Some of the theoretical and practical tensions are also familiar from such disciplines as program
evaluation and social policy, and perhaps paradoxically, Management Information Systems,
where there is continual debate over the relative virtue and values of different forms of research
and action, spread around different understandings of the virtues or otherwise of allegedly
"scientific" or "value-free" activity (frequently associated with "responsible" and deterministic
public policy philosophies), and contrasted with more interpretive and process driven viewpoints
in bottom-up or practice driven activity. Community informatics would in fact probably benefit
from closer knowledge of, and relationship to, theorists, practitioners, and evaluators of rigorous
qualitative research and practice.
A further concern is the potential for practice to be "hijacked" by policy or academic agendas,
rather than being driven by community goals, both in developed and developing countries. The
ethics of technology intervention in indigenous or other communities has not been sufficiently
explored, even though ICTs are increasingly looked upon as an important tool for social and
economic development in such communities. Moreover, neither explicit theoretical positions nor
ideological positioning has yet emerged. Many projects appear to have developed with no
particular disciplinary affiliation, arising more directly from policy or practice imperatives to 'do
something' with technology as funding opportunities arise or as those at the grassroots (or
working with the grassroots) identify ICT as possible resources to respond to local issues,
problems or opportunities. The papers and documented outcomes (as questions or issues for
further research or elaboration) on the wiki of the October 2006 Prato conference demonstrate
that many of the social, rather than technical issues are key questions of concern to any
practitioner in community settings: how to bring about change; the nature of authentic or
manufactured community; ethical frameworks; or the politics of community research.

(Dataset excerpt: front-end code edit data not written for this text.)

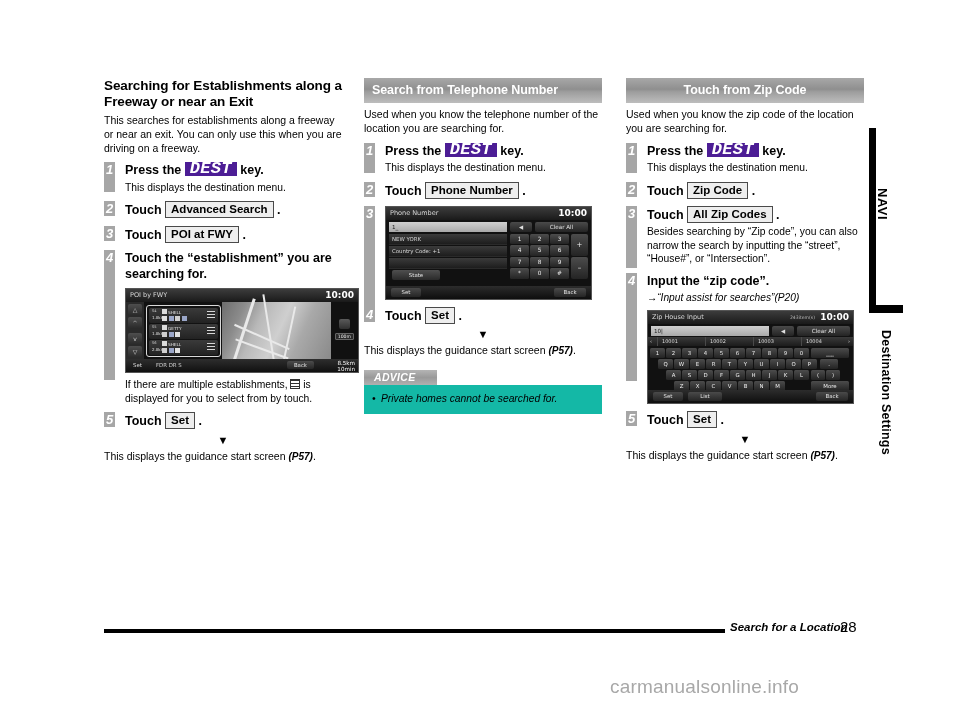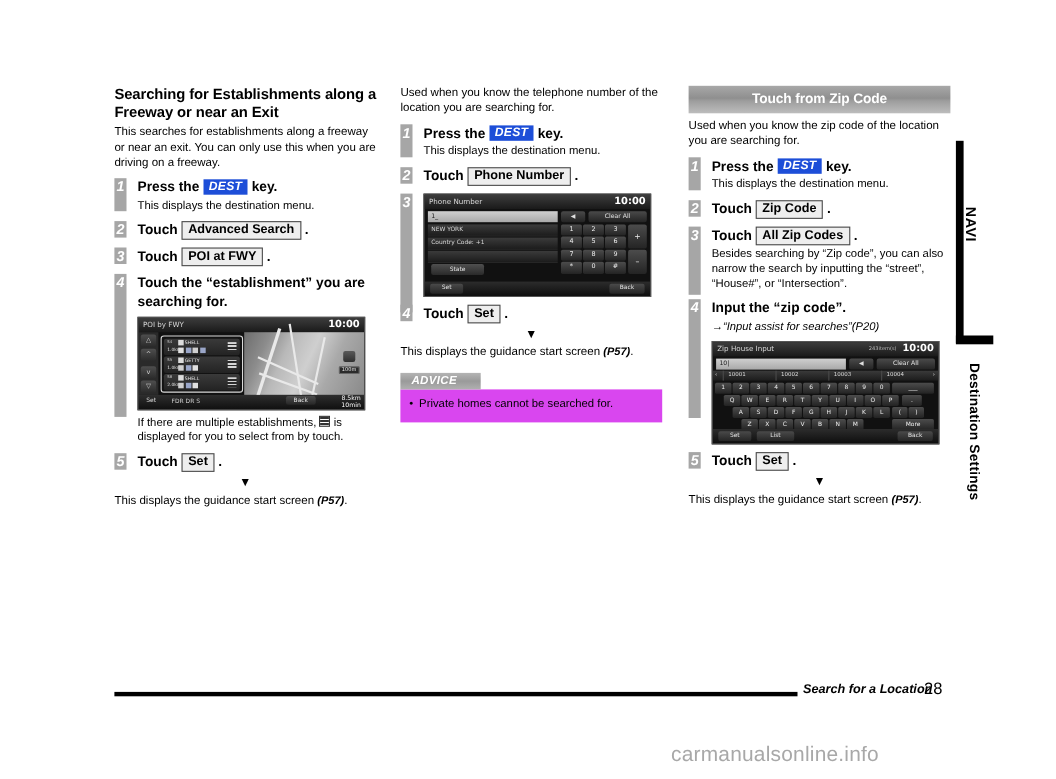--- a/index.html
+++ b/index.html
@@ -569,6 +569,7 @@
 
   <div class="col col-2">
 
+    <div class="section-header">Search from Telephone Number</div>
     <p class="intro">Used when you know the telephone number of the location you are searching for.</p>
 
     <div class="step">

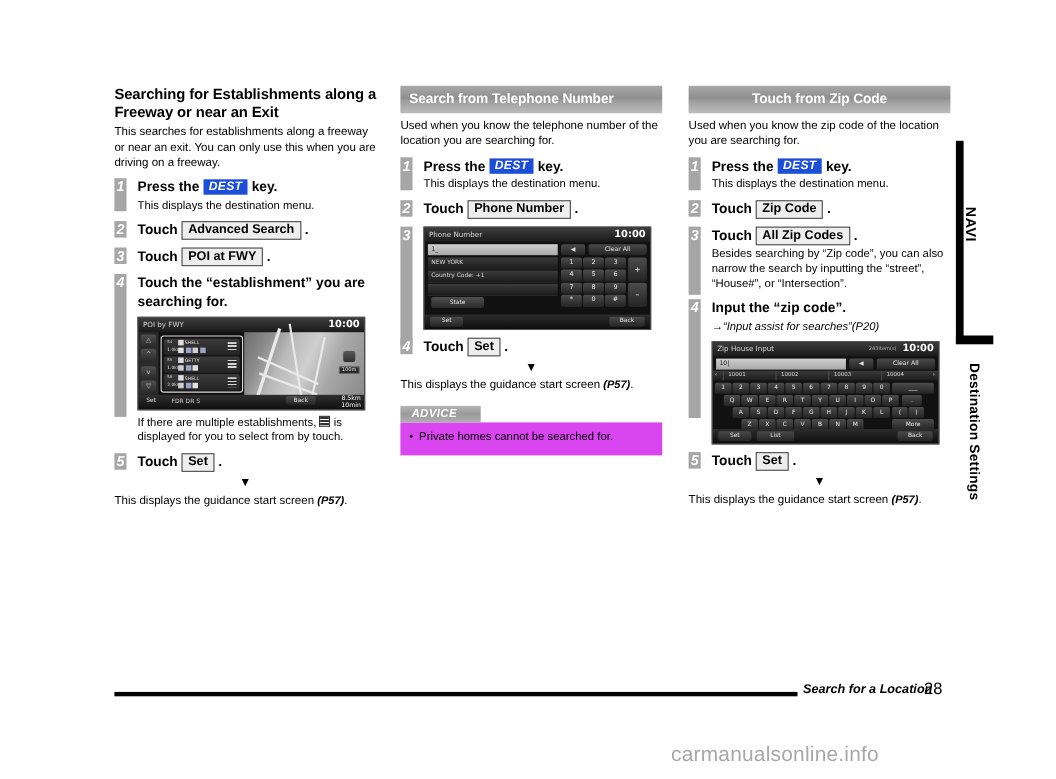--- a/index.html
+++ b/index.html
@@ -102,15 +102,16 @@
   
   .key-chip {
     display: inline-block;
-    background: #1d4ed8;
+    background: #4c1d95;
     color: #ffffff;
-    font-size: 11px;
+    font-size: 17px;
     font-weight: bold;
     font-style: italic;
     padding: 1px 5px 1px 5px;
     line-height: 12px;
     vertical-align: 1px;
     letter-spacing: 0.3px;
+    font-family: Liberation Mono, monospace;
   }
 
   

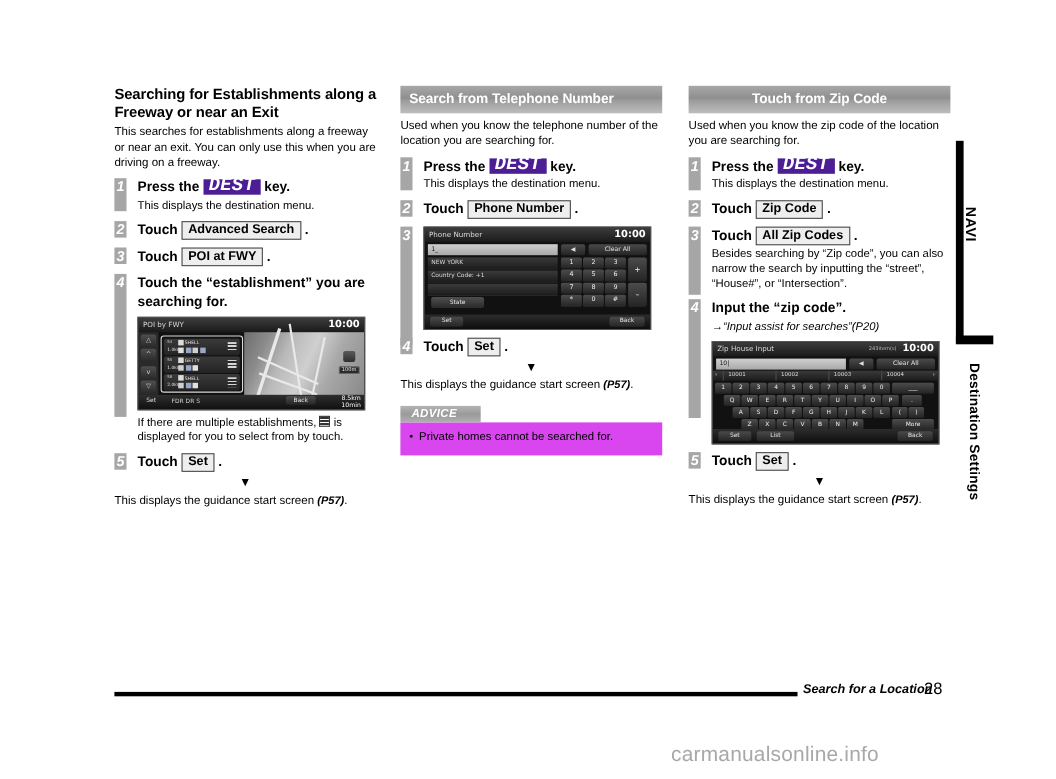--- a/index.html
+++ b/index.html
@@ -193,7 +193,7 @@
   }
 
   
-  .poi-screen { width: 205px; height: 83px; }
+  .poi-screen { width: 205px; height: 83px; padding-left: 27px; }
   .poi-map {
     position: absolute; left: 96px; top: 13px;
     width: 109px; height: 57px;

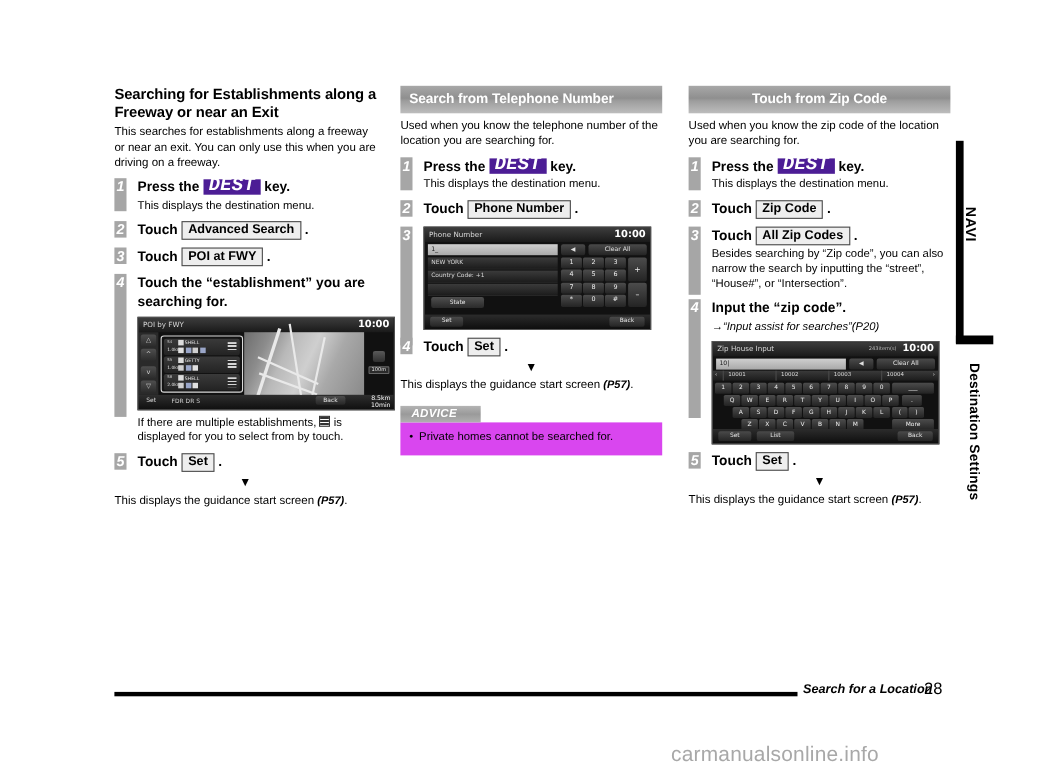--- a/index.html
+++ b/index.html
@@ -155,10 +155,11 @@
     letter-spacing: 0.3px;
   }
   .advice-body {
-    background: #d946ef;
+    background: #14b8a6;
     padding: 7px 8px 9px 8px;
     font-size: 10.3px;
     line-height: 1.3;
+    font-style: italic;
   }
   .advice-body .bullet { display: inline-block; width: 9px; }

A different strain of critique has emerged from gender studies. Some theorists have argued that
feminist contributions to the field have yet to be fully acknowledged and Community Informatics
as a research area has yet to welcome feminist interventions. This exists despite the presence of
several gender-oriented studies and leadership roles played by women in community informatics
initiatives.
Networks
There are emerging online and personal networks of researchers and practitioners in community
informatics and community networking in many countries as well as international groupings.
The past decade has also seen conferences in many countries, and there is an emerging literature
for theoreticians and practitioners including the on-line Journal of Community Informatics.
It is surprising in fact, how much in common is found when people from developed and nondeveloped countries meet. A common theme is the struggle to convince policy makers of the
legitimacy of this approach to developing electronically literate societies, instead of a top-down
or trickle-down approach, or an approach dominated by technical, rather than social solutions
which in the end, tend to help vendors rather than communities. A common criticism that is
frequently raised amongst participants at events such as the Prato conferences is that a focus on
technical solutions evades the social changes that communities need to achieve in their values,
activities and other people-oriented outcomes in order to make better use of technology.
The field tends to have a progressive bent, being concerned about the use of technology for
social and cultural development connected to a desire for capacity building or expanding social
capital, and in a number of countries, governments and foundations have funded a variety of
community informatics projects and initiatives, particularly from a more tightly controlled,
though not well-articulated social planning perspective, though knowledge about long-term
effects of such forms of social intervention on use of technology is still in its early stages.